For each attribute in the knowledge-base, in the order in which they occur, it shows: (i) prompts (questions); (ii) a translation in positive form; and (iii) a translation in negative form. For example, the interrogative, positive and negative translations of the attribute ‘s11(a) applies’ are as follows:
-Does s11(a) apply?
-S11(a) applies.
-S11(a) does not apply.
Use the ‘Check Fact Translations’ button to check that your attributes are expressed correctly.
2.6 Some style guidelines for DataLex applications
Although DataLex is designed to be fairly flexible, it is worth bearing in mind the following guide-lines for developing rule-bases:
2.6.1 Simplicity
Try to aim for simplicity wherever possible. Complicated kludges and workarounds detract from the readability of the code and can have unexpected repercussions, particularly when the knowledgebase is later expanded or changed. Don't use facilities simply because they are available.
2.6.2 Isomorphism
Where the knowledge-base represents rules from a legal source document such as a piece of legislation, try to directly translate the statutory rules into DataLex rules, observing as far as possible the order and grouping of the legislative rules, and adding as little interpretation as possible. Keep other rules, such as interpretation or 'common sense' rules which do not derive directly from the legislation, in a separate part of your rule-base.
2.6.3 Small rules
Avoid large and complicated rules. Small rules are easier to understand and will assist with automatic explanations.
2.6.4 Attribute Names
Include the legal basis for attributes in their descriptors, as in
the layout is in "material form" as defined in s.5. This will make for more meaningful explanations. Avoid using unnecessarily long descriptors. These make for convoluted questions and explanations. Do not use the translation and prompt options unnecessarily. Try changing the attribute name to get DataLex to handle it properly,
first. Avoid use of embedded attributes.
2.6.5 Rule Types
Use only the default rule type unless you have a good reason for doing otherwise. Forward chaining rules and daemons should generally only be used to alter the operation of rules encompassing knowledge rather than to embody knowledge themselves.

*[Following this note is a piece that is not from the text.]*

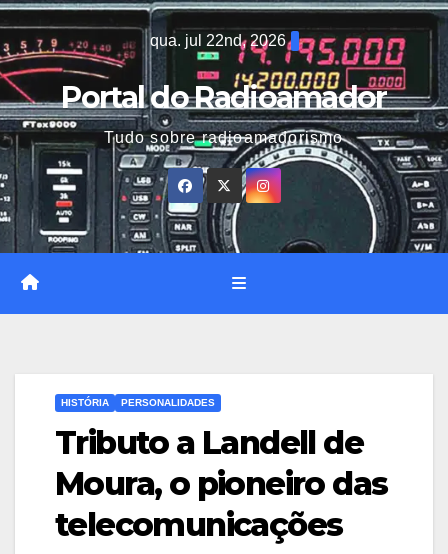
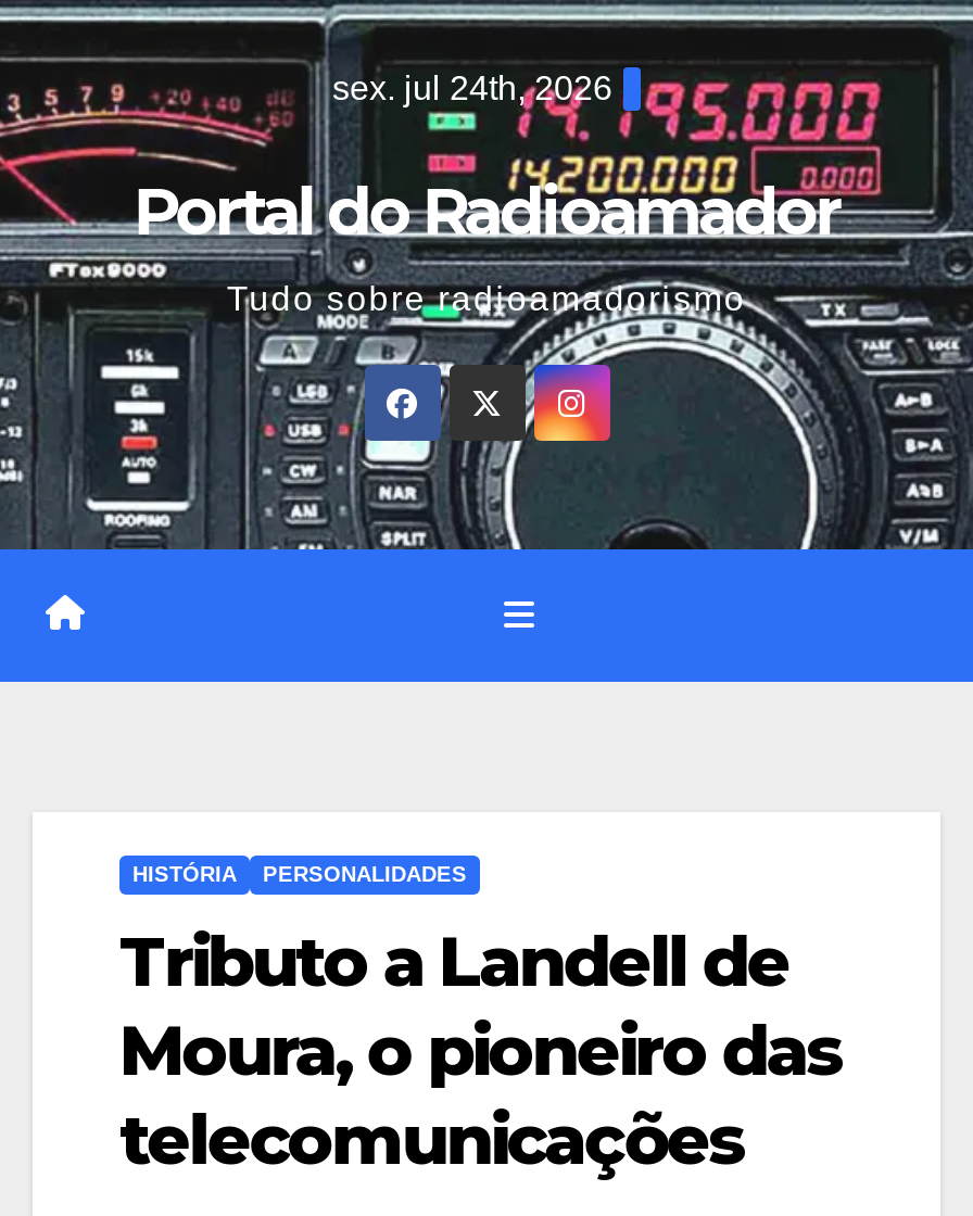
[150,32,286,49] qua. jul 22nd, 2026 -> [332,69,612,106] sex. jul 24th, 2026

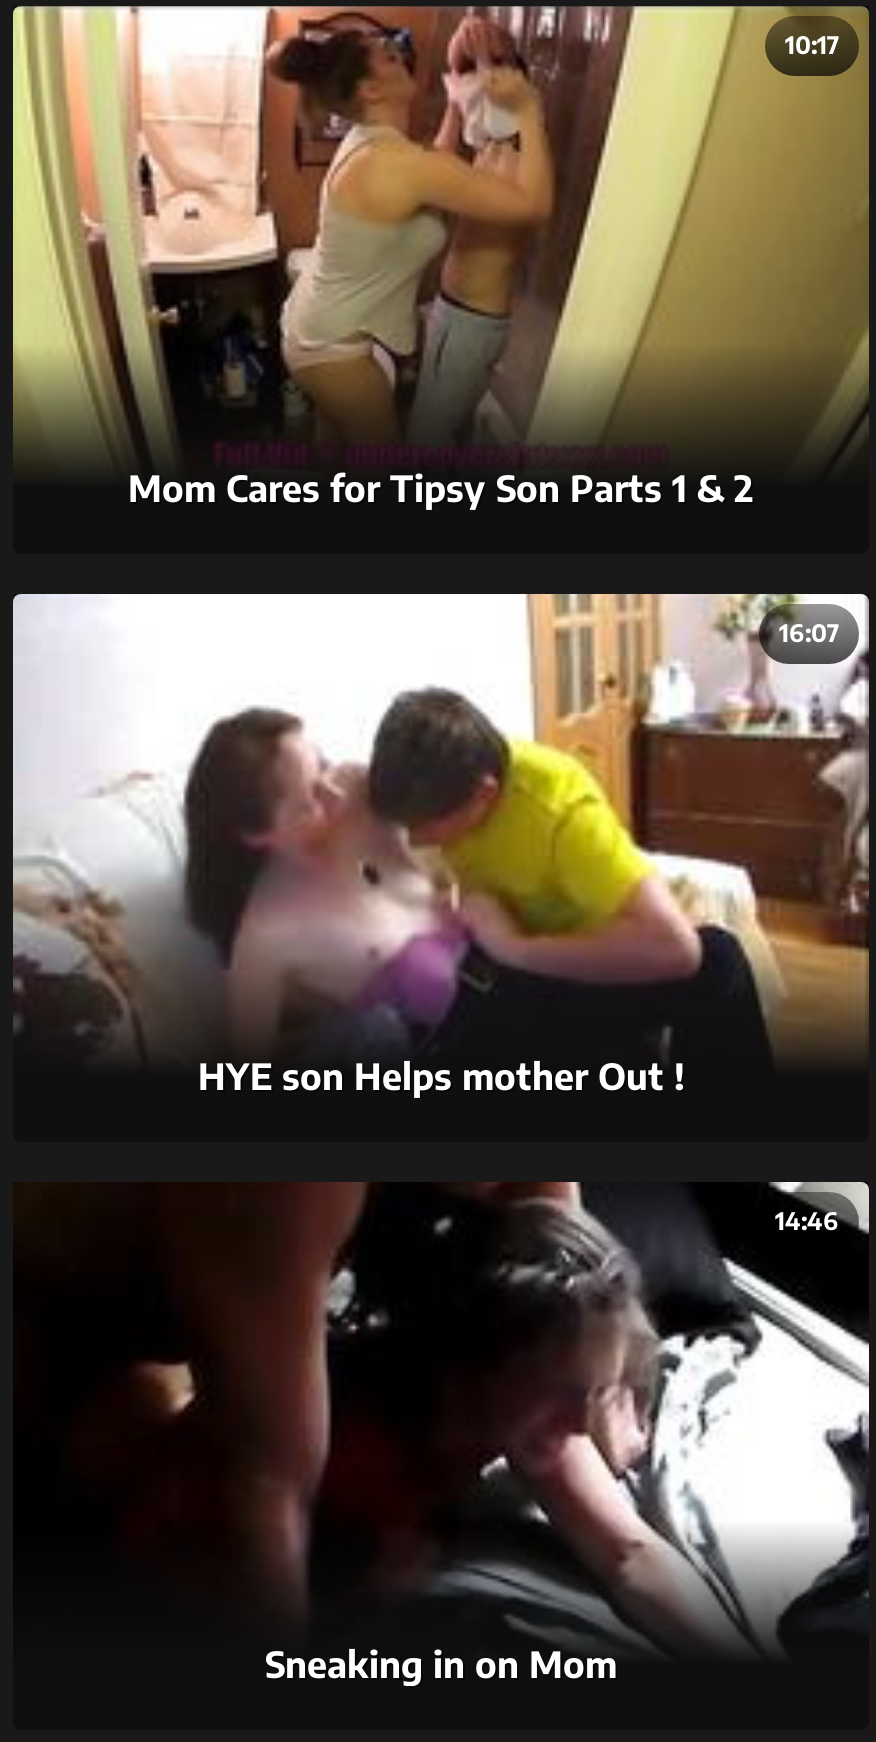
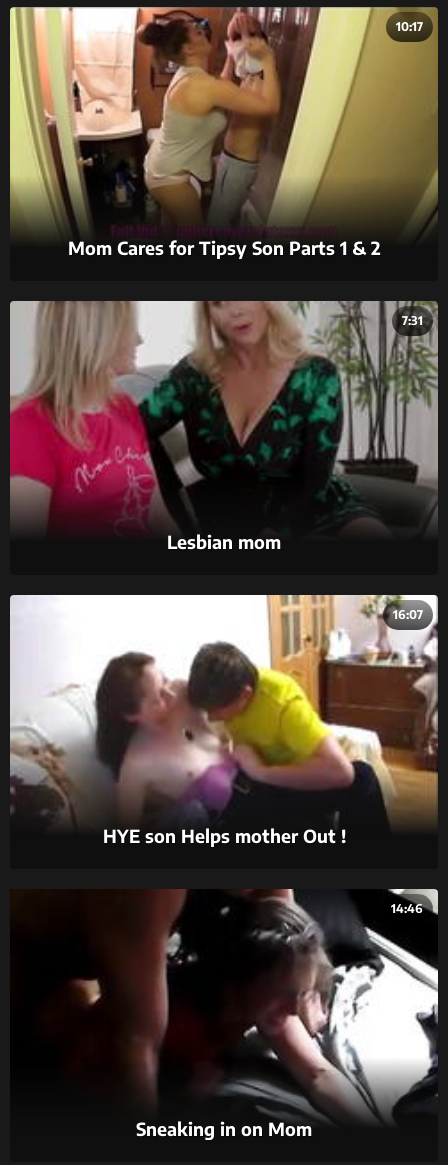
none -> [9,301,438,525] [image] | 7:31
none -> [167,530,281,553] Lesbian mom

2.6.6 Declarative Representation
Do not represent knowledge procedurally using DETERMINE and CALL statements except where unavoidable. Avoid being concerned about the actual operation of knowledge-rich rules and instead concentrate on
describing the item of knowledge with which you are dealing.
Avoid relying on comments to understand your code. The code should largely be transparent. However, you can use comments to indicate what legislative provisions you have omitted from your DataLex representation.